🤖 AI Summary
Existing cancer survival prediction models struggle to adapt to dynamic clinical data streams, and multimodal continual learning remains unexplored in survival analysis. Unimodal continual learning approaches suffer from catastrophic forgetting and fail to capture evolving interactions between whole-slide images and genomic data. To address these challenges, we propose ConSurv—the first multimodal continual learning framework for survival analysis—integrating Multi-Stage Mixture of Experts (MS-MoE) with Feature-Constrained Replay (FCR). ConSurv jointly enforces feature-level constraints at both the encoder and fusion stages to enable stable cross-modal knowledge transfer. Evaluated on our newly constructed MSAIL benchmark for multimodal incremental learning, ConSurv consistently outperforms state-of-the-art methods across key survival metrics—including C-index and Integrated Brier Score—demonstrating superior long-term stability and generalization capability.
📝 Abstract
Survival prediction of cancers is crucial for clinical practice, as it informs mortality risks and influences treatment plans. However, a static model trained on a single dataset fails to adapt to the dynamically evolving clinical environment and continuous data streams, limiting its practical utility.

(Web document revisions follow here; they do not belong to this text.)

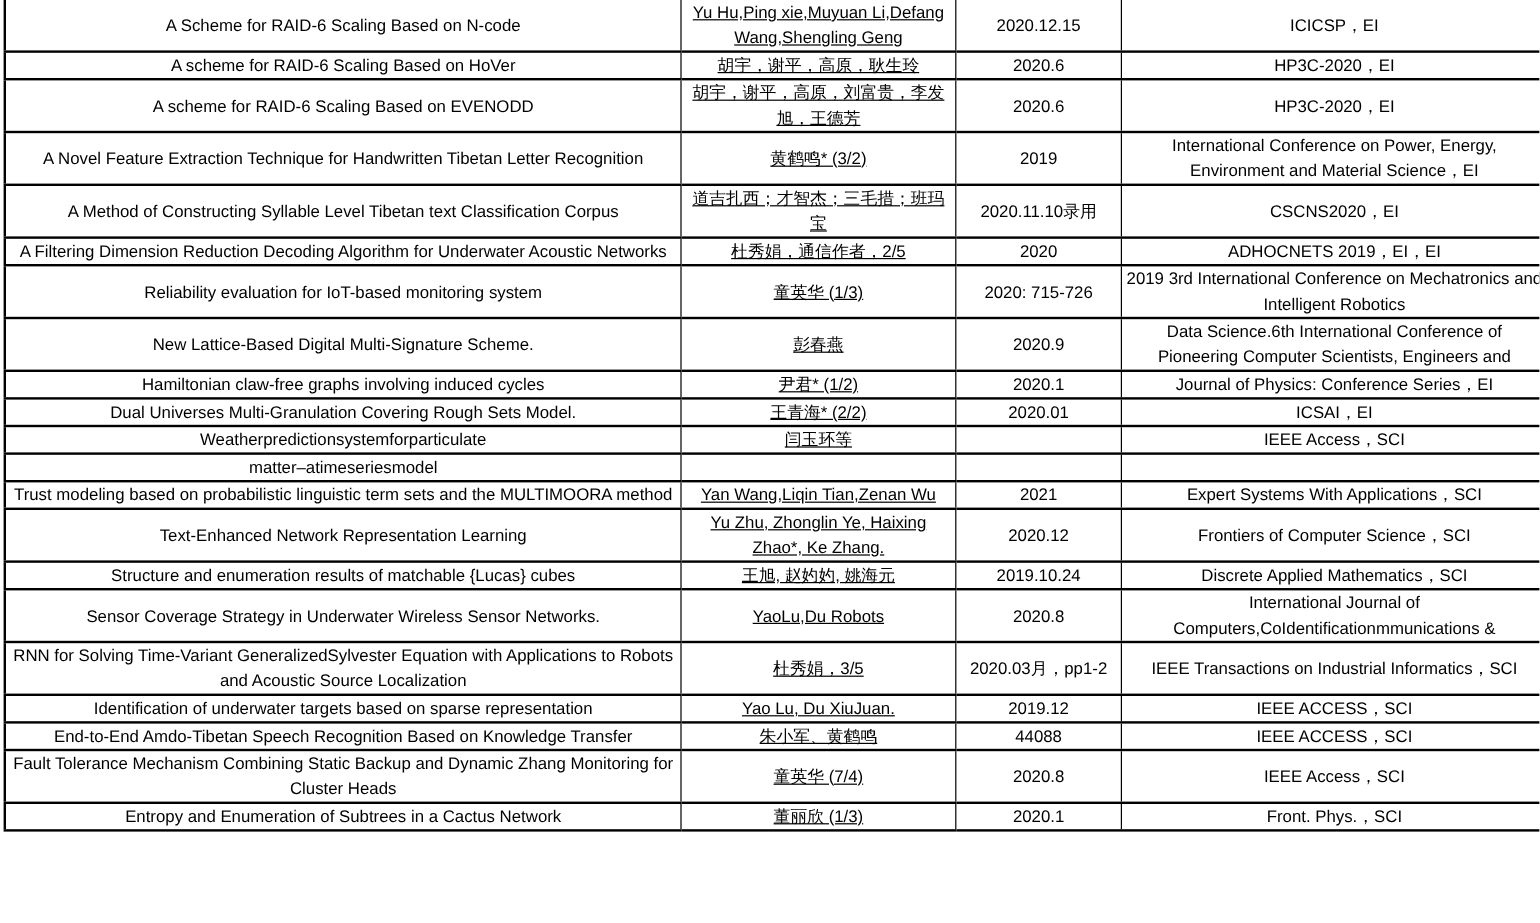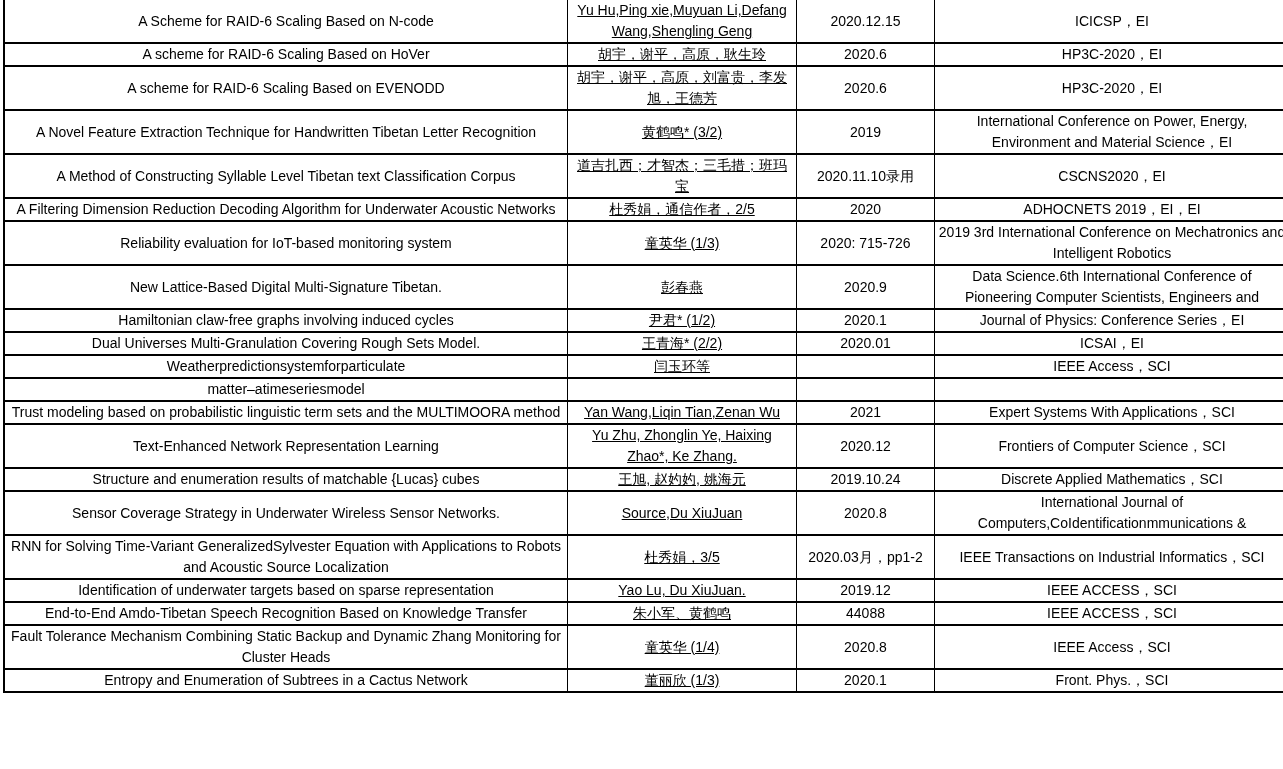"New Lattice-Based Digital" td.col-title { text: Tibetan -> Scheme }
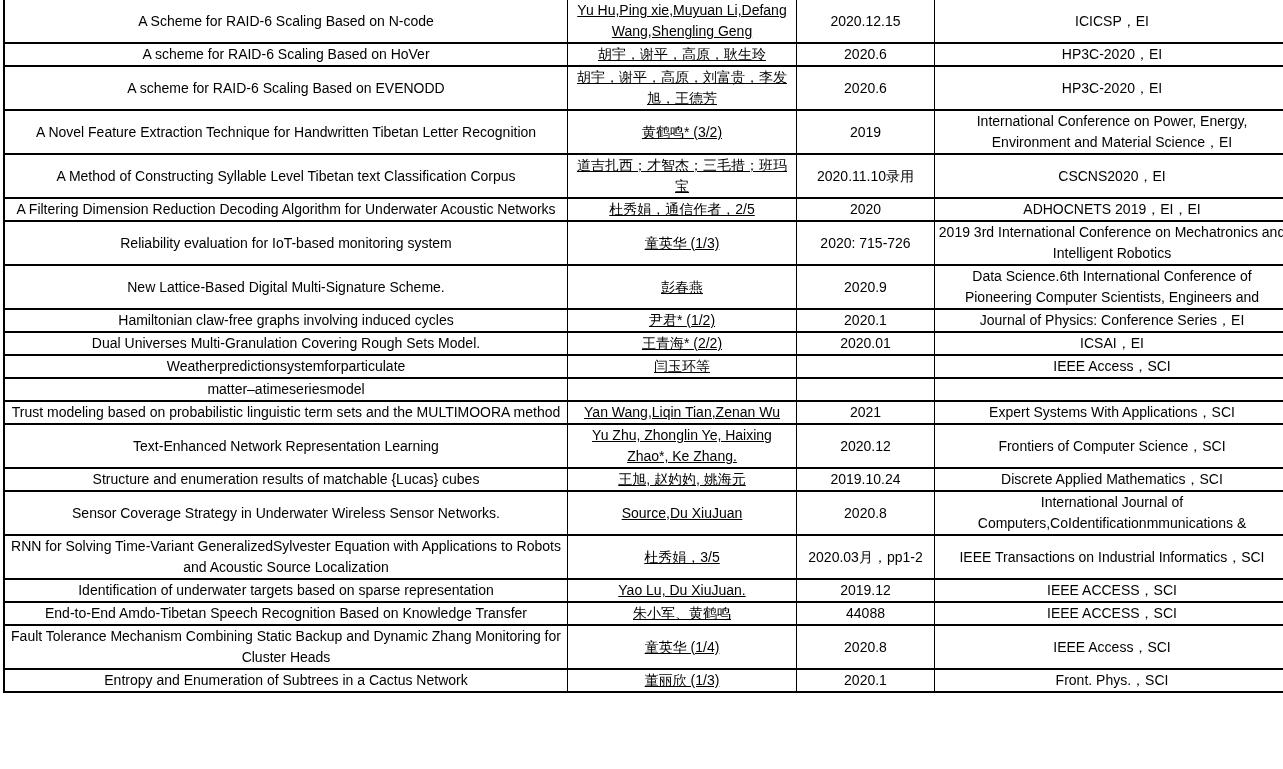"Source,Du XiuJuan" td.col-authors { text: Source,Du XiuJuan -> YaoLu,Du Robots }
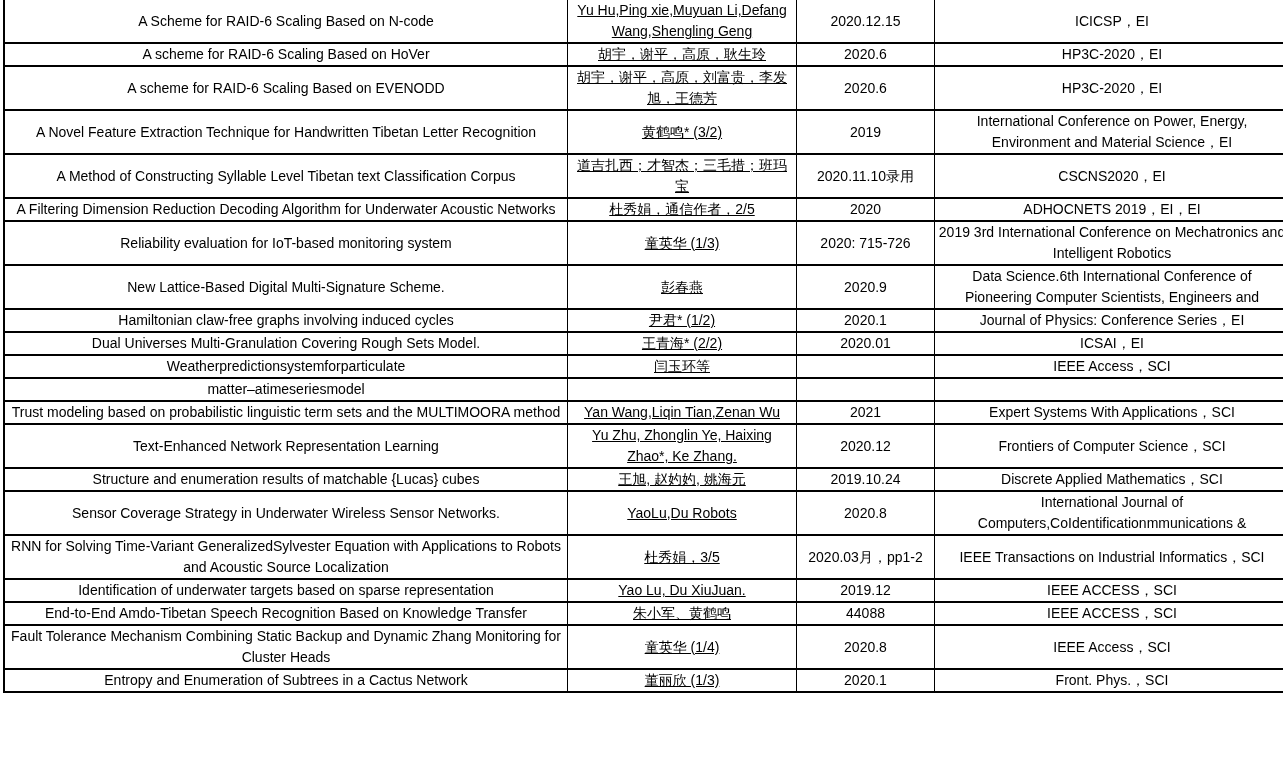"童英华 (1/4)" td.col-authors { text: 1/4 -> 7/4 }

While continual learning (CL) offers a solution to learn dynamically from new datasets, existing CL methods primarily focus on unimodal inputs and suffer from severe catastrophic forgetting in survival prediction. In real-world scenarios, multimodal inputs often provide comprehensive and complementary information, such as whole slide images and genomics; and neglecting inter-modal correlations negatively impacts the performance. To address the two challenges of catastrophic forgetting and complex inter-modal interactions between gigapixel whole slide images and genomics, we propose ConSurv, the first multimodal continual learning (MMCL) method for survival analysis. ConSurv incorporates two key components: Multi-staged Mixture of Experts (MS-MoE) and Feature Constrained Replay (FCR). MS-MoE captures both task-shared and task-specific knowledge at different learning stages of the network, including two modality encoders and the modality fusion component, learning inter-modal relationships. FCR further enhances learned knowledge and mitigates forgetting by restricting feature deviation of previous data at different levels, including encoder-level features of two modalities and the fusion-level representations. Additionally, we introduce a new benchmark integrating four datasets, Multimodal Survival Analysis Incremental Learning (MSAIL), for comprehensive evaluation in the CL setting. Extensive experiments demonstrate that ConSurv outperforms competing methods across multiple metrics.